(Modification records)
= = =
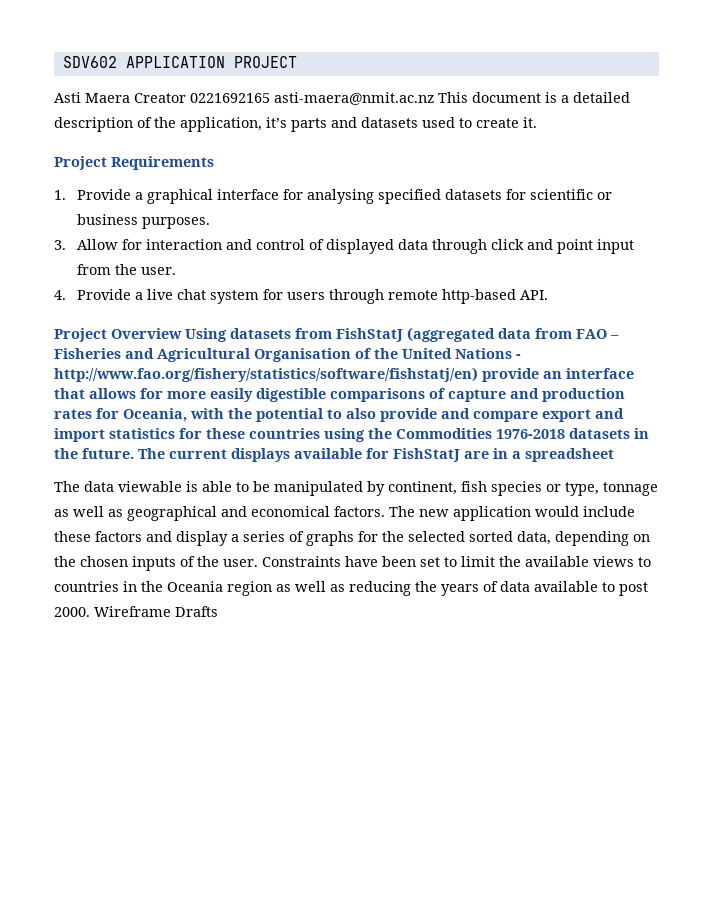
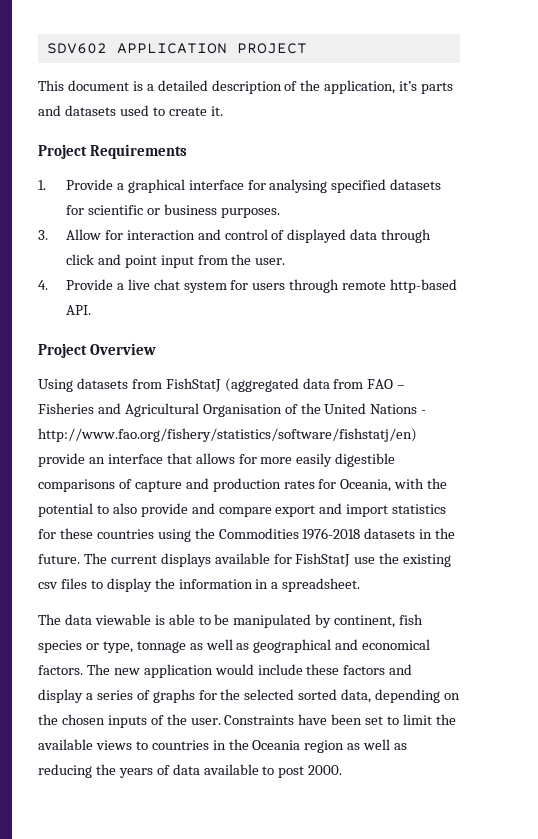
- Asti Maera Creator 0221692165 asti-maera@nmit.ac.nz This document is a detailed description of the application, it’s parts and datasets used to create it.
+ This document is a detailed description of the application, it’s parts and datasets used to create it.
- Project Overview Using datasets from FishStatJ (aggregated data from FAO – Fisheries and Agricultural Organisation of the United Nations - http://www.fao.org/fishery/statistics/software/fishstatj/en) provide an interface that allows for more easily digestible comparisons of capture and production rates for Oceania, with the potential to also provide and compare export and import statistics for these countries using the Commodities 1976-2018 datasets in the future.
+ Project Overview
+ Using datasets from FishStatJ (aggregated data from FAO – Fisheries and Agricultural Organisation of the United Nations - http://www.fao.org/fishery/statistics/software/fishstatj/en) provide an interface that allows for more easily digestible comparisons of capture and production rates for Oceania, with the potential to also provide and compare export and import statistics for these countries using the Commodities 1976-2018 datasets in the future.
- The current displays available for FishStatJ are in a spreadsheet
+ The current displays available for FishStatJ use the existing csv files to display the information in a spreadsheet.
- Wireframe Drafts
= = =
Aim of the exercise: Only the lines from the one containing "in a spreadsheet." through the end of the entries above should be written out, exactly and in full.

Result of this task:
+ The current displays available for FishStatJ use the existing csv files to display the information in a spreadsheet.
- Wireframe Drafts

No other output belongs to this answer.